Loving God and neighbor in the midst of security crisis
Burkina Faso is currently experiencing a serious security crisis, which affects all the communities of faith. The country’s social cohesion has deteriorated dramatically. Terrorist attacks, lawlessness and human trafficking have proliferated, this has left over three thousand dead and almost two million internally displaced persons. In the context of this dire security situation, social cohesion, peace and national unity are being undermined. Christian churches have been expressly targeted by armed attacks. Priests, pastors and catechists have been killed during worship, and the fate of others who were kidnapped remains unknown. Where worship is still possible, with police protection, usually in large cities, it has been necessary to shorten services owing to security concerns.
But despite this, a degree of solidarity is emerging between the Christian, Muslim and traditional religions. Their leaders are working to find lasting solutions for peace, social cohesion and reconciliation.
Following the government’s calls for prayers for peace, social cohesion and reconciliation, individual churches continue to organize daily prayers and fasting. This hope is also reflected in the traditional Mossi proverb: “No matter the nature or duration of the struggle, the moment of reconciliation will come”.
The love of Christ that unites all Christians is stronger than their divisions, and the Christians of Burkina Faso commit themselves to walking the path of love of God and love of neighbor. They are confident that God’s love will overcome the violence that currently afflicts their country.
The Biblical Text: the centrality of love in the Christian life
Love is the “DNA” of Christian faith. God is love, and “the love of Christ has gathered us into one”. We find our common identity in the experience of God’s love (cf. Jn 3:16), and reveal that identity to the world by how we love one another (Jn 13:35). In the passage selected for the Week of Prayer for Christian Unity 2024 (Lk 10:25-37), Jesus reaffirmed the traditional Jewish teaching from Deuteronomy 6:5: “You shall love the Lord your God with all your heart, and with all your soul, and with all your might”, and Leviticus 19:18b: “You shall love your neighbor as yourself”.

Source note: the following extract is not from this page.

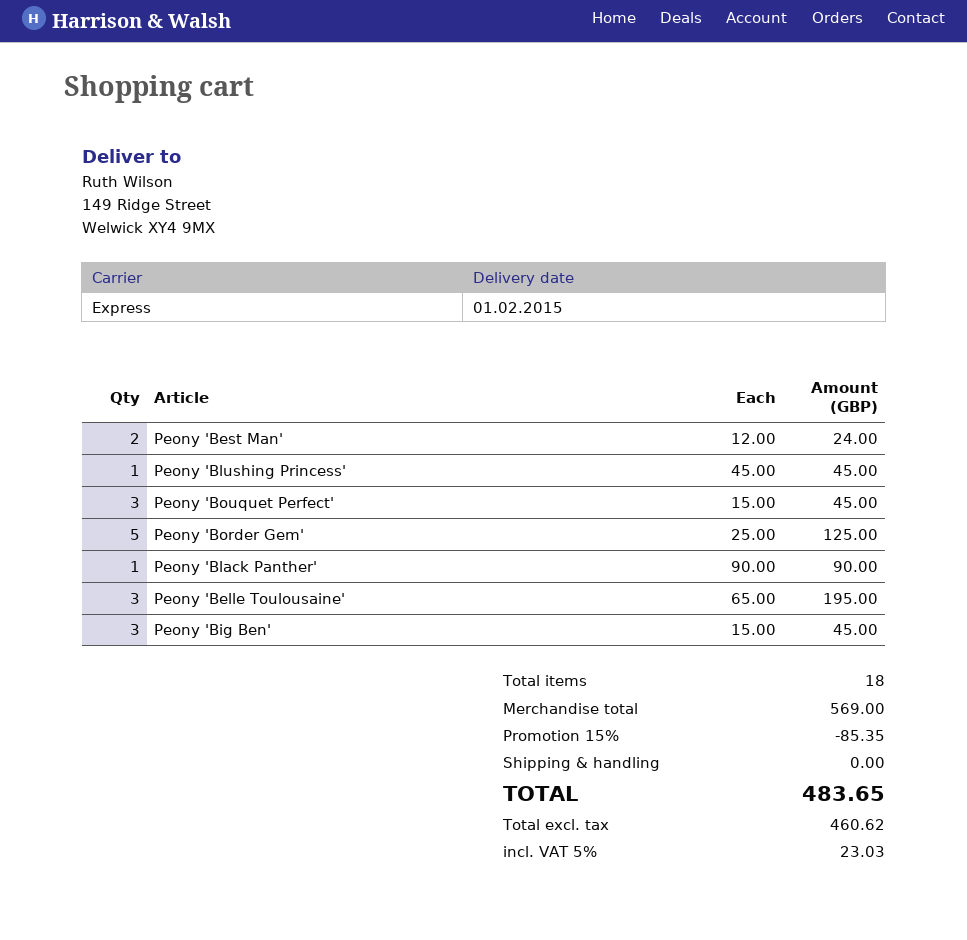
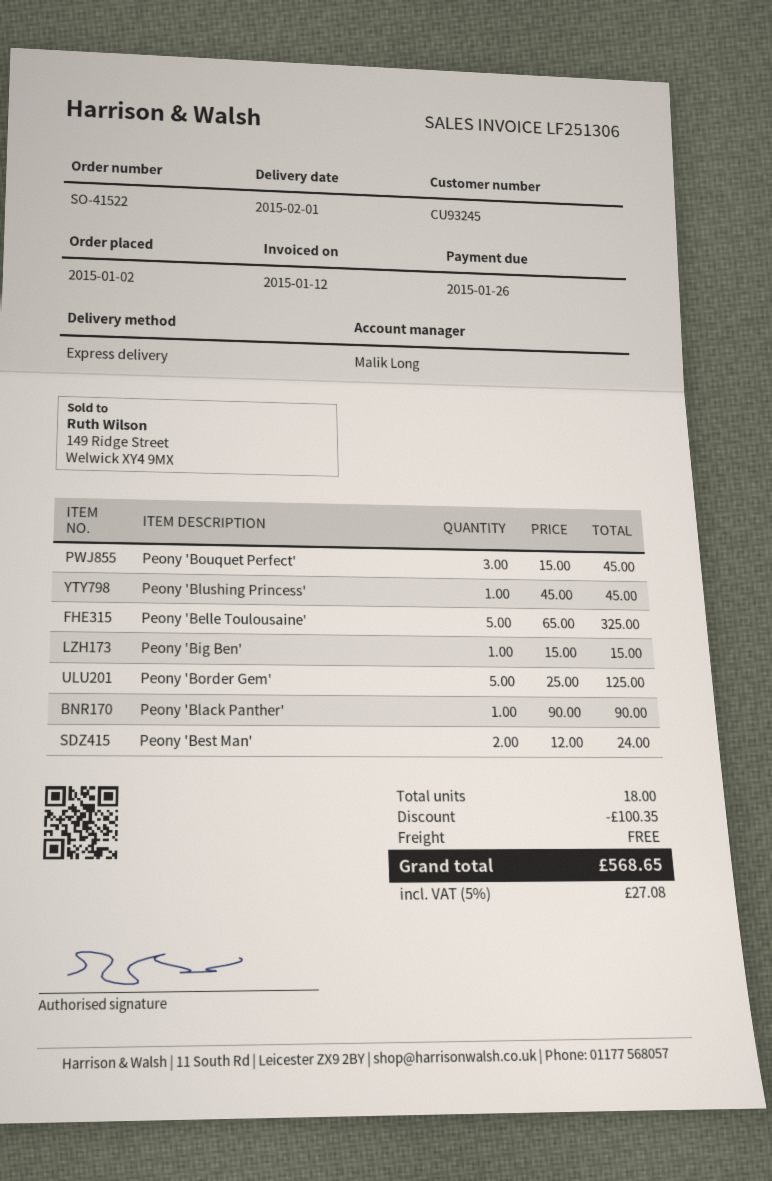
Peony 'Belle Toulousaine': 3 x 65.00 = 195.00 -> 5 x 65.00 = 325.00
Peony 'Big Ben': 3 x 15.00 = 45.00 -> 1 x 15.00 = 15.00
discount: 85.35 -> 100.35
tax: 5% = 23.03 -> 5% = 27.08
total: 483.65 -> 568.65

In this Gospel passage, the lawyer immediately asks Jesus, “And who is my neighbor?” The question of how far the biblical obligation to love should reach was a disputed one among doctors of the Law. Traditionally, this obligation was believed to extend to fellow Israelites and resident aliens. Jesus responds to the provocative question from the lawyer with a parable illustrating love extending far beyond the limits expected by the lawyer.
Christians are called to act like Christ in loving like the Good Samaritan, showing mercy and compassion to those in need, regardless of their religious, ethnic or social identity. It is not shared identities that should prompt us to come to the aid of the other, but love of our “neighbor”. It is by learning to love one another regardless of our differences that Christians can become neighbors like the Samaritan in the Gospel.
During this Week of Prayer for Christian Unity, we ask the Lord to come to our assistance, to tend our wounds and so, enable us to walk the way of ecumenism with confidence and hope.
Contents prepared and published by the Pontifical Council for Promoting Christian Unity and Commission on Faith and Order of the World Council of Churches.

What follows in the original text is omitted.